ACTIVITY: The response has to reproduce all entries exactly while excluding their pictures.

GIVEN RECORDS:
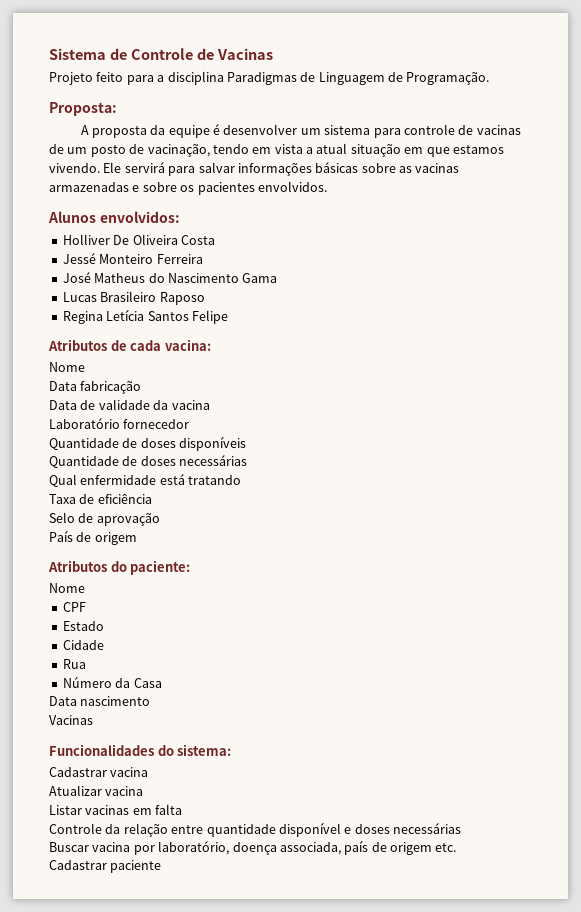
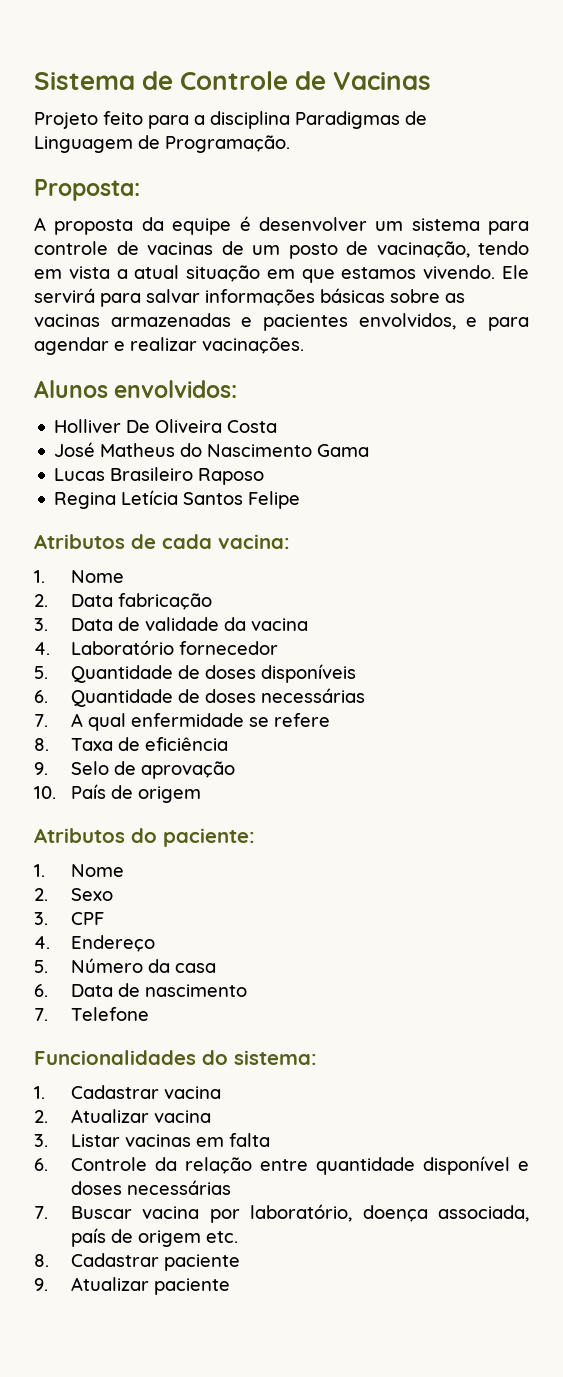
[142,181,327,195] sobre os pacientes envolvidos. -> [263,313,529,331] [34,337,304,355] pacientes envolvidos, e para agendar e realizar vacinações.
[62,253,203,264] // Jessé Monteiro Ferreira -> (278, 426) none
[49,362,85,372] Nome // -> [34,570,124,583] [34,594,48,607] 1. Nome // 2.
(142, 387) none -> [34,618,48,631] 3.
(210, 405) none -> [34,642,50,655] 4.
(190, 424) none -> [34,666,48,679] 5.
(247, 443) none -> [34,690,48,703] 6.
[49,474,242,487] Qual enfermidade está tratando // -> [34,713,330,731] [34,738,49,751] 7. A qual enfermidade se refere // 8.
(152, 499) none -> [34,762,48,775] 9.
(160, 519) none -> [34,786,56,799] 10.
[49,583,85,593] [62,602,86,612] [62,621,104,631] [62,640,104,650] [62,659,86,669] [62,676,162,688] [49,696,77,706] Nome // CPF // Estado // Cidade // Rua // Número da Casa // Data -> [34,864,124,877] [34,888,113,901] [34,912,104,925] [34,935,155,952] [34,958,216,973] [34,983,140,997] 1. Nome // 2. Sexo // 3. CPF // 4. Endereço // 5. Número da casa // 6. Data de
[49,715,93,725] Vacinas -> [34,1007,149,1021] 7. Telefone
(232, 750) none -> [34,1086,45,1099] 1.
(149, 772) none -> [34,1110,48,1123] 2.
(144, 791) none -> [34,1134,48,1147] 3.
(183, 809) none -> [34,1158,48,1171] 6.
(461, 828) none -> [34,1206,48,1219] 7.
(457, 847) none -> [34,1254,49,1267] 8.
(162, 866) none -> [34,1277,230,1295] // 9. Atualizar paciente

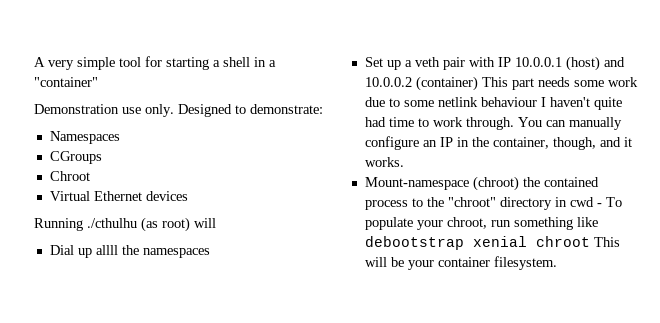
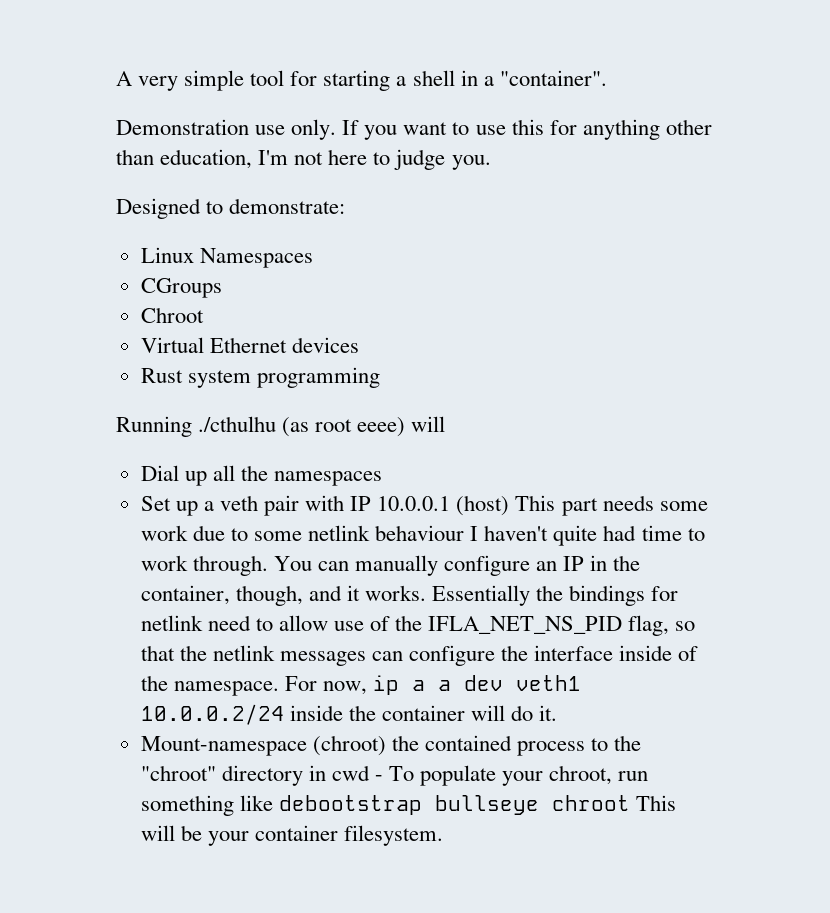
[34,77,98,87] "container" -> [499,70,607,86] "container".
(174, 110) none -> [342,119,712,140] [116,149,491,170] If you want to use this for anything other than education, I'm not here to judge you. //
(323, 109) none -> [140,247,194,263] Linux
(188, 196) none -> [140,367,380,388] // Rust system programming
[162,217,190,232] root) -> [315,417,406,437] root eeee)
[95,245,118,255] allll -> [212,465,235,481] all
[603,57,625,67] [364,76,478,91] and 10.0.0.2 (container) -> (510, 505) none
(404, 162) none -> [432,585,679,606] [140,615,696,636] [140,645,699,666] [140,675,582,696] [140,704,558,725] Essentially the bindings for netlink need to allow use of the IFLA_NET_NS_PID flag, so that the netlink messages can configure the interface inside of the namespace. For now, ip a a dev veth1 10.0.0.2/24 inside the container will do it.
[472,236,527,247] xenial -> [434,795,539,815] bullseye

EXERCISE RESULT:
[142,181,327,195] sobre os pacientes envolvidos. -> [263,313,529,331] [34,337,304,355] pacientes envolvidos, e para agendar e realizar vacinações.
[62,253,203,264] // Jessé Monteiro Ferreira -> (278, 426) none
[49,362,85,372] Nome // -> [34,570,124,583] [34,594,48,607] 1. Nome // 2.
(142, 387) none -> [34,618,48,631] 3.
(210, 405) none -> [34,642,50,655] 4.
(190, 424) none -> [34,666,48,679] 5.
(247, 443) none -> [34,690,48,703] 6.
[49,474,242,487] Qual enfermidade está tratando // -> [34,713,330,731] [34,738,49,751] 7. A qual enfermidade se refere // 8.
(152, 499) none -> [34,762,48,775] 9.
(160, 519) none -> [34,786,56,799] 10.
[49,583,85,593] [62,602,86,612] [62,621,104,631] [62,640,104,650] [62,659,86,669] [62,676,162,688] [49,696,77,706] Nome // CPF // Estado // Cidade // Rua // Número da Casa // Data -> [34,864,124,877] [34,888,113,901] [34,912,104,925] [34,935,155,952] [34,958,216,973] [34,983,140,997] 1. Nome // 2. Sexo // 3. CPF // 4. Endereço // 5. Número da casa // 6. Data de
[49,715,93,725] Vacinas -> [34,1007,149,1021] 7. Telefone
(232, 750) none -> [34,1086,45,1099] 1.
(149, 772) none -> [34,1110,48,1123] 2.
(144, 791) none -> [34,1134,48,1147] 3.
(183, 809) none -> [34,1158,48,1171] 6.
(461, 828) none -> [34,1206,48,1219] 7.
(457, 847) none -> [34,1254,49,1267] 8.
(162, 866) none -> [34,1277,230,1295] // 9. Atualizar paciente

[34,77,98,87] "container" -> [499,70,607,86] "container".
(174, 110) none -> [342,119,712,140] [116,149,491,170] If you want to use this for anything other than education, I'm not here to judge you. //
(323, 109) none -> [140,247,194,263] Linux
(188, 196) none -> [140,367,380,388] // Rust system programming
[162,217,190,232] root) -> [315,417,406,437] root eeee)
[95,245,118,255] allll -> [212,465,235,481] all
[603,57,625,67] [364,76,478,91] and 10.0.0.2 (container) -> (510, 505) none
(404, 162) none -> [432,585,679,606] [140,615,696,636] [140,645,699,666] [140,675,582,696] [140,704,558,725] Essentially the bindings for netlink need to allow use of the IFLA_NET_NS_PID flag, so that the netlink messages can configure the interface inside of the namespace. For now, ip a a dev veth1 10.0.0.2/24 inside the container will do it.
[472,236,527,247] xenial -> [434,795,539,815] bullseye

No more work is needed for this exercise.